Winter-soups

Easy Pumpkin Soup Recipe

This easy pumpkin soup recipe is low in fat and calories but full of flavour, which makes it the perfect winter warmer when you want to lose weight.

Ingredients
2 butternut pumpkins
1/2 brown onion, diced
1-2 garlic cloves, smashed
1 litre vegetable or chicken stock
Salt and pepper to taste
Pinch of nutmeg

Optional toppings
1/4 apple, unpeeled, finely diced
Greek yoghurt or creme fraiche
Handful chives or coriander leaves
Toasted pumpkin seeds or chopped toasted almonds

Method
1. Preheat oven to 160C. Slice pumpkins lengthways, scoop out seeds and place pumpkins cut-side down on a baking tray. Roast for about 30 minutes or until a knife pierces through the flesh easily. Remove and allow to cool slightly, then scoop out the flesh into a blender or large bowl.

2. While the pumpkin is cooking, saute the onion and garlic in a small pan in some olive oil over low-medium heat. Cook for about 10 minutes until softened but not browned.

3. Add the softened onion and garlic to the pumpkin, add the stock and blend or use a hand blender to puree until velvety smooth. Season with salt and pepper. Add nutmeg, blend again and taste.

4. Serve immediately, topped with any or all of the optional toppings.

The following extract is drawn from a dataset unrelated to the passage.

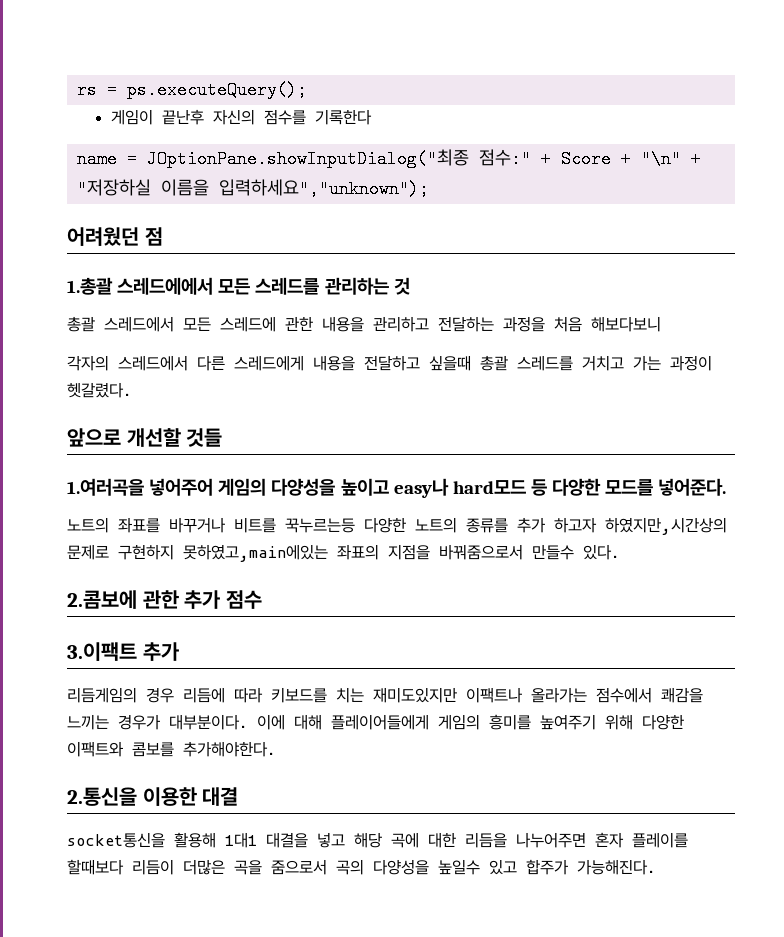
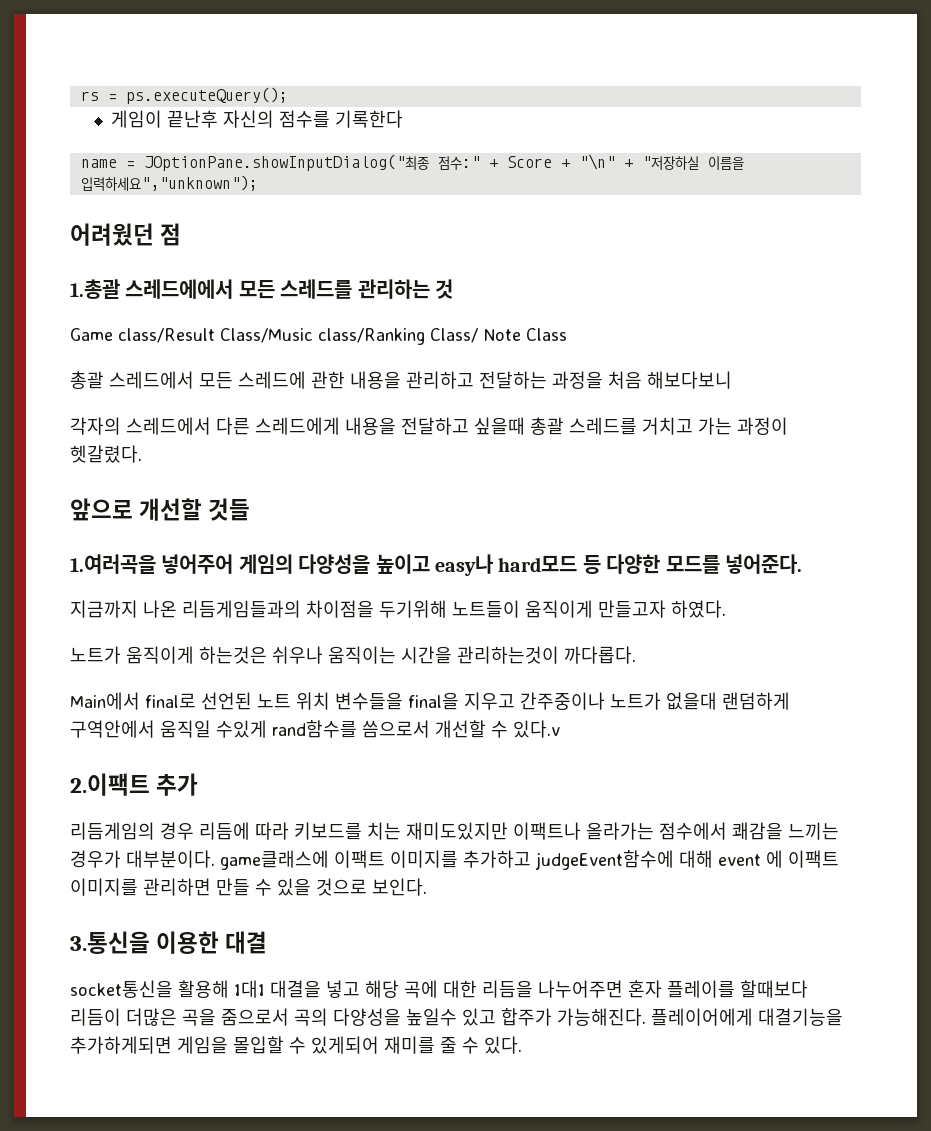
(410, 286) none -> [70,328,567,345] // Game class/Result Class/Music class/Ranking Class/ Note Class
[67,517,727,535] [67,544,620,562] [67,590,263,609] [67,642,137,661] 노트의 좌표를 바꾸거나 비트를 꾹누르는등 다양한 노트의 종류를 추가 하고자 하였지만,시간상의 문제로 구현하지 못하였고,main에있는 좌표의 지점을 바꿔줌으로서 만들수 있다. // 2.콤보에 관한 추가 점수 // 3.이팩트 -> [70,600,726,618] [70,646,636,664] [70,692,790,710] [70,720,560,738] [70,773,150,796] 지금까지 나온 리듬게임들과의 차이점을 두기위해 노트들이 움직이게 만들고자 하였다. // 노트가 움직이게 하는것은 쉬우나 움직이는 시간을 관리하는것이 까다롭다. // Main에서 final로 선언된 노트 위치 변수들을 final을 지우고 간주중이나 노트가 없을대 랜덤하게 구역안에서 움직일 수있게 rand함수를 씀으로서 개선할 수 있다.v // 2.이팩트
[257,714,684,730] [67,741,276,757] [67,787,137,806] 이에 대해 플레이어들에게 게임의 흥미를 높여주기 위해 다양한 이팩트와 콤보를 추가해야한다. // 2.통신을 -> [220,850,839,870] [70,878,427,896] [70,931,150,954] game클래스에 이팩트 이미지를 추가하고 judgeEvent함수에 대해 event 에 이팩트 이미지를 관리하면 만들 수 있을 것으로 보인다. // 3.통신을
(656, 867) none -> [651,1008,843,1026] [70,1036,522,1054] 플레이어에게 대결기능을 추가하게되면 게임을 몰입할 수 있게되어 재미를 줄 수 있다.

What’s your best pumpkin soup recipe?

July 28, 2013

Quick And Easy Winter Vegetable Soup

This low-calorie, vitamin-rich vegetable soup makes a delicious and filling lunch or dinner. Use the best canned tomatoes you can find, and top with a dollop of pesto for great flavour.

Ingredients
4 garlic cloves, chopped
2 carrots, halved lengthwise and thinly sliced
2 celery ribs, halved lengthwise and thinly sliced
2 leeks, halved and thinly sliced
1 fennel bulb, halved, cored and thinly sliced
1 can of whole tomatoes
2 bay leaves
Handful spinach or kale leaves
6 cups water
Leftover parmesan rinds
2 Tablespoons pesto

Method
1. Heat a little olive oil in a large soup pot. Add the garlic and cook over moderate heat, until fragrant, about 2 minutes. Add the carrots, celery, leeks and fennel and cook, stirring, until the vegetables begin to soften, about 5 minutes. Add the can of tomato, bay leaves and spinach or kale leaves, and cook until the vegetables are tender, about 5 minutes. Add the water and the parmesan rinds and bring to a simmer. Cover partially and cook over moderately low heat until the vegetables are very tender, about 30 minutes.

2. Discard the rinds and bay leaves. Season the soup with salt and pepper. Ladle into bowls, add a dollop of pesto and serve.

Hint: Use this vegetable soup as a base to add other ingredients like cooked beans or lentils.

Collect and freeze parmesan rinds when you finish grating cheese, then add to soups and casseroles to infuse the dish with savoury flavour.